AI-Driven, Animal-Test–Free Drug Discovery
Keywords:
AI drug discovery, Animal-free testing, Graph neural networks, 3Rs PrincipleAbstract
Artificial intelligence (AI) has become a game-changer for pharmaceutical research and opens up new ways to replace or cut down on animal testing in drug development. When using AI-driven computational modeling, molecular simulations, and data from organ-on-chip methods, it is possible to accurately predict drug efficacy and produce very few false positive drug leads. Drug-target interaction models use graph neural networks (GNNs) and transformer-based molecular models. These are the basic building blocks of generative AI for DES. It also makes new compounds that are best for in-vivo pharmacokinetics and safety in the environment.
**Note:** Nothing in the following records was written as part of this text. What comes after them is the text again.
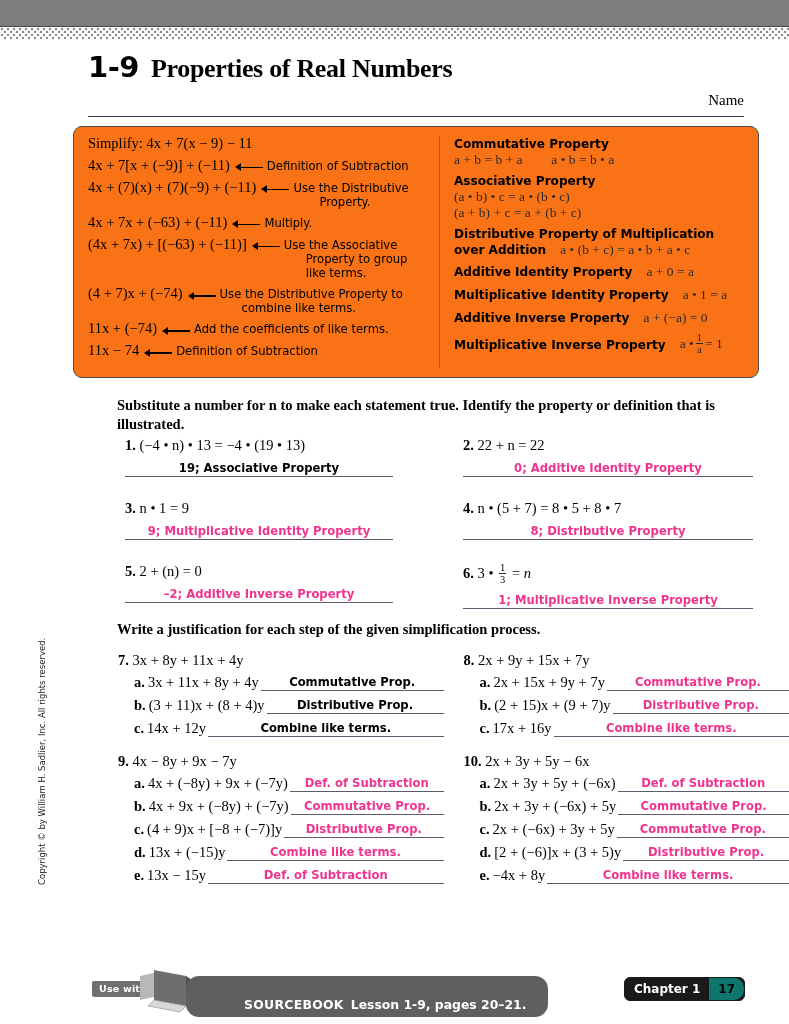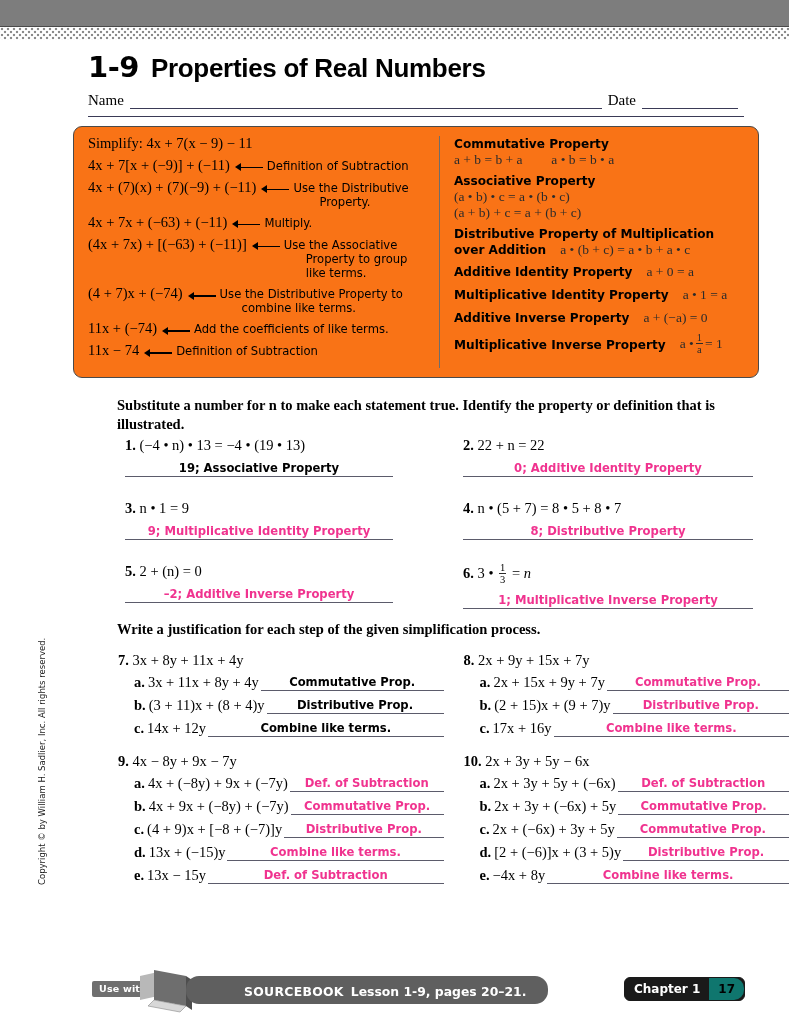"Properties of Real Numbers" .lesson-title { font-family: Liberation Sans, sans-serif -> Liberation Serif, serif }
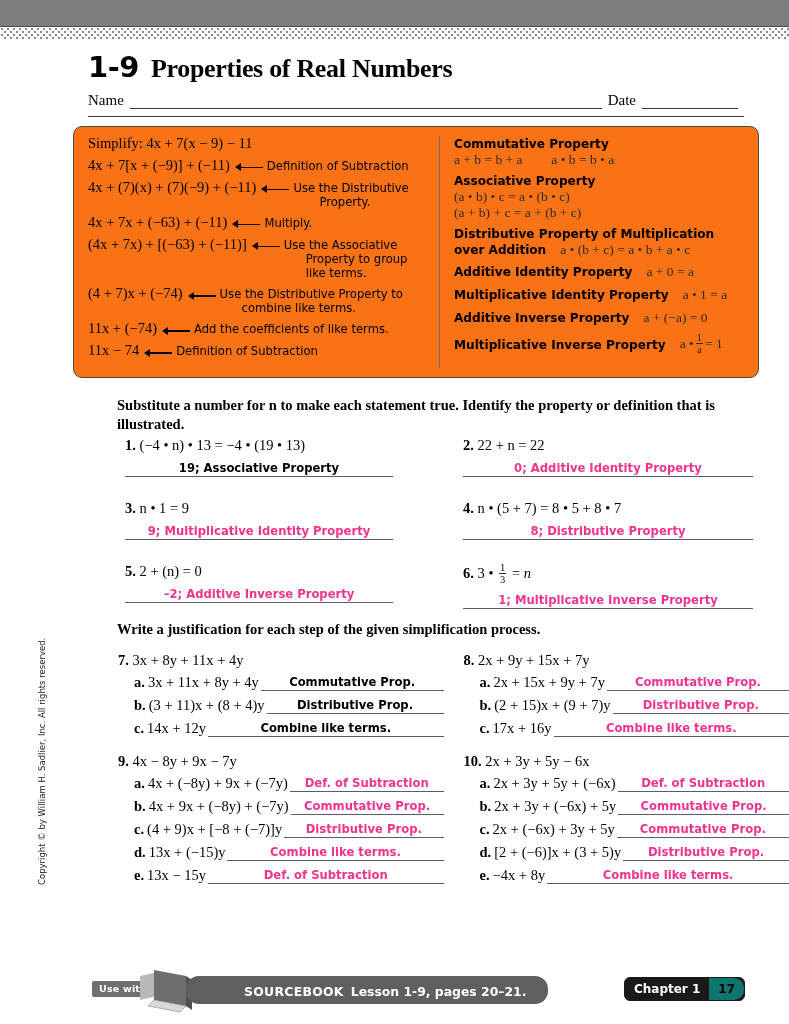"Name" .namedate { flex-direction: none -> column }
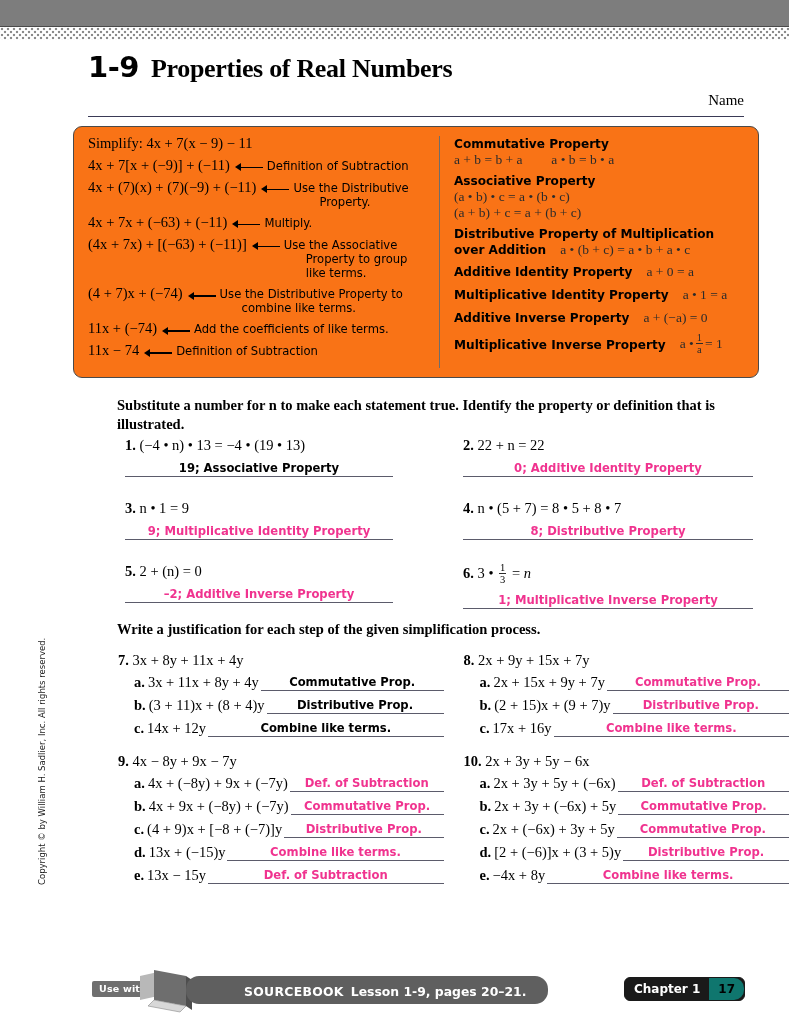"SOURCEBOOK" .srcpill { padding: 3px 22px 0 58px -> 16px 22px 0 58px }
Additionally, the integration of AI with in vitro and in silico systems enables the execution of virtual clinical studies to improve predictive accuracy and mitigate ethical dilemmas. Recent research indicates that frameworks operating under AI control for drug development can reduce preclinical testing durations by over 60%, thereby decreasing costs and adhering to the 3Rs principle of biomedical ethics (Replacement, Reduction, and Refinement). This study shows that AI methods can help us get to a drug discovery model that doesn't use animals and is cheaper and more sustainable. If we go this way, we could save 2 trillion US dollars a year in just 20 years.